Samples can directly be analyzed under a fluorescence microscope with appropriate filter.

Cat.No.

Dye

Ex/Em (nm)

Filter Set

FNCK100

FITC

490/520

FITC Filter Set

FNCK101

Labeling Solution(FineTest® 488)

495/519

FITC Filter Set

FNCK102

Labeling Solution(FineTest® 594)

590/617

TRITC Filter Set

FNCK103

Labeling Solution(FineTest® 647)

650/665

Cy5 Filter Set

FNCK104

Labeling Solution(FineTest® 555)

555/565

TRITC Filter Set

DAPI

350/470

DAPI Filter Set

Note: Please observe the results as soon as possible, otherwise store the slides at 4°C and protect from light.

Notes

1.After washing the slides with PBS, please blot the liquid around the sample areas with absorbent paper as much as possible before proceeding to the next step.

2.Keep the sample moist during the experiment to prevent the failure of the experiment caused by dry slides.

3.TdT enzyme working solution should be freshly prepared before use, and preserved on ice short time. Long-term storage will lead to enzyme inactivation and affect the experimental results.

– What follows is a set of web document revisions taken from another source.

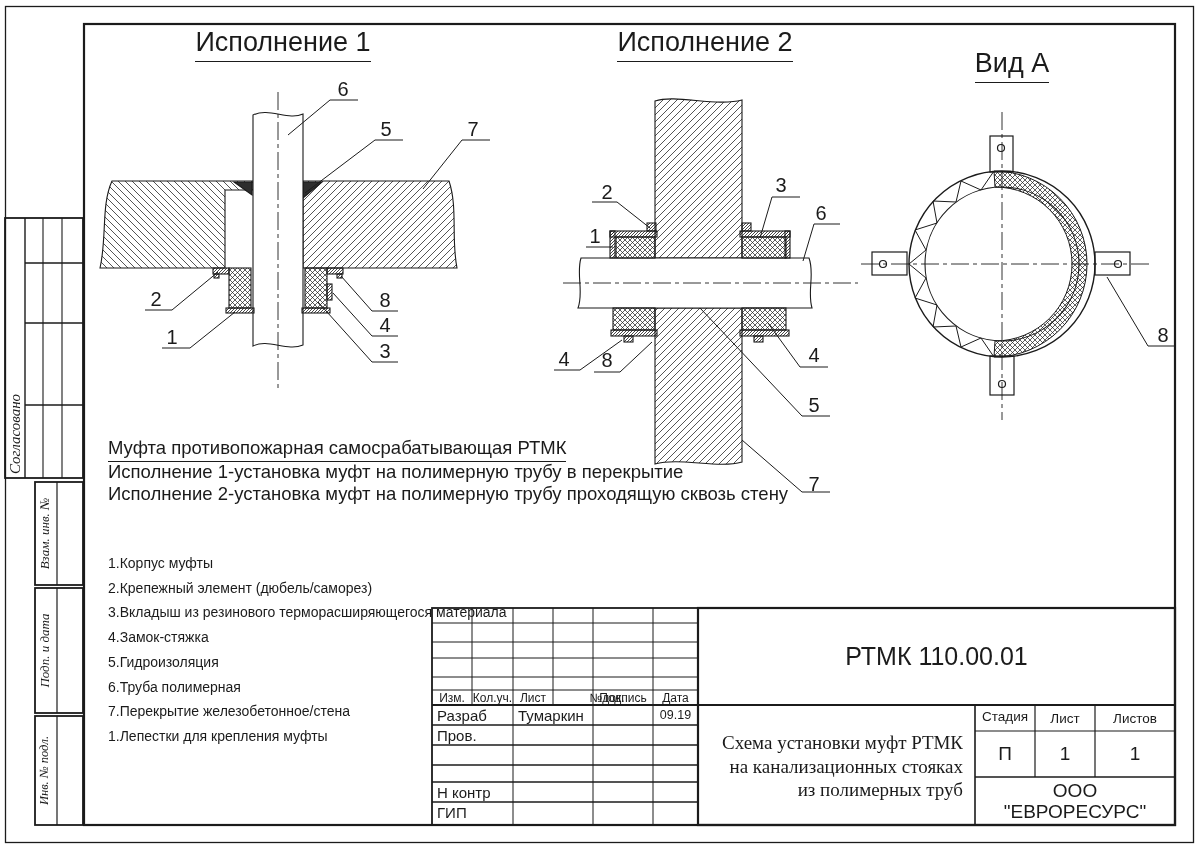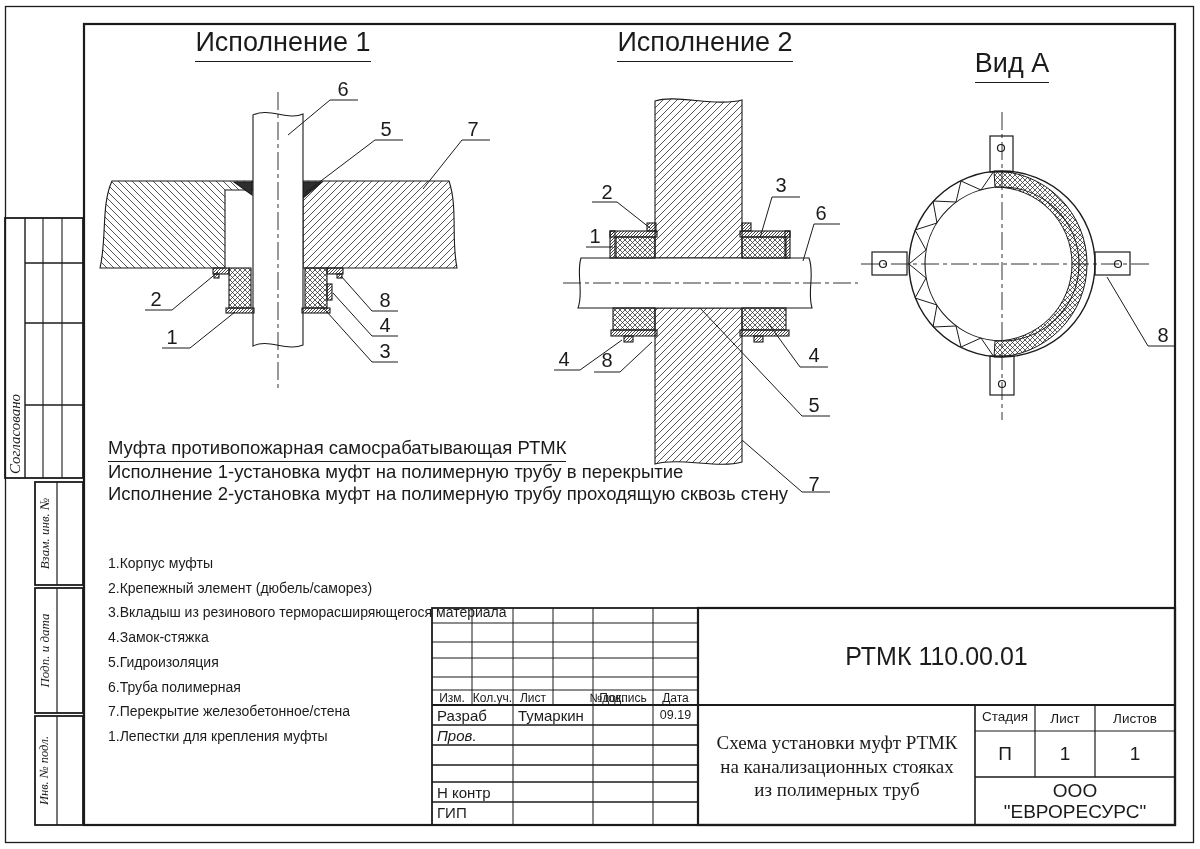--- a/index.html
+++ b/index.html
@@ -224,26 +224,26 @@
   <div class="cell ctr rt-h" style="left:432px;top:690px;width:40px;height:15px;">Изм.</div>
   <div class="cell ctr rt-h" style="left:472px;top:690px;width:41px;height:15px;">Кол.уч.</div>
   <div class="cell ctr rt-h" style="left:513px;top:690px;width:40px;height:15px;">Лист</div>
   <div class="cell ctr rt-h" style="left:553px;top:690px;width:40px;height:15px;padding-left:34px;">№док.</div>
   <div class="cell ctr rt-h" style="left:593px;top:690px;width:60px;height:15px;">Подпись</div>
   <div class="cell ctr rt-h" style="left:653px;top:690px;width:45px;height:15px;">Дата</div>
 
   <div class="t rt-r" style="left:437px;top:707px;">Разраб</div>
   <div class="t rt-r" style="left:518px;top:707px;">Тумаркин</div>
   <div class="cell ctr" style="left:653px;top:707px;width:45px;height:16px;font-size:12.5px;">09.19</div>
-  <div class="t rt-r" style="left:437px;top:727px;font-style:italic;">Пров.</div>
+  <div class="t rt-r" style="left:437px;top:727px;">Пров.</div>
   <div class="t rt-r" style="left:437px;top:784px;">Н контр</div>
   <div class="t rt-r" style="left:437px;top:804px;">ГИП</div>
 
   <div class="cell ctr" style="left:698px;top:608px;width:477px;height:97px;font-size:25px;">РТМК 110.00.01</div>
-  <div class="cell ctr serif" style="left:711px;top:708px;width:252px;height:117px;font-size:19px;line-height:23.5px;white-space:normal;">Схема установки муфт РТМК на канализационных стояках из полимерных труб</div>
+  <div class="cell ctr serif" style="left:711px;top:708px;width:252px;height:117px;font-size:19px;line-height:23.5px;white-space:normal;text-align:right;">Схема установки муфт РТМК на канализационных стояках из полимерных труб</div>
   <div class="cell ctr" style="left:975px;top:705px;width:60px;height:22px;font-size:13.5px;">Стадия</div>
   <div class="cell ctr" style="left:1035px;top:705px;width:60px;height:26px;font-size:13.5px;">Лист</div>
   <div class="cell ctr" style="left:1095px;top:705px;width:80px;height:26px;font-size:13.5px;">Листов</div>
   <div class="cell ctr" style="left:975px;top:731px;width:60px;height:46px;font-size:19px;">П</div>
   <div class="cell ctr" style="left:1035px;top:731px;width:60px;height:46px;font-size:19px;">1</div>
   <div class="cell ctr" style="left:1095px;top:731px;width:80px;height:46px;font-size:19px;">1</div>
   <div class="cell ctr" style="left:997px;top:777px;width:156px;height:48px;font-size:19px;line-height:21px;white-space:normal;">ООО "ЕВРОРЕСУРС"</div>
 
 </div>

4.This product is only limited to scientific research personnel, can not be used for clinical diagnosis or treatment, food or medicine, must not be stored in the ordinary residential.

5.For your safety and health, please wear a lab coat and disposable gloves during the operation.

6.The conditions recommended in this manual are universal. Users can optimize the sample processing time, reagent concentration and other conditions according to different sample types and pre-experiment results, and select the most suitable experimental conditions.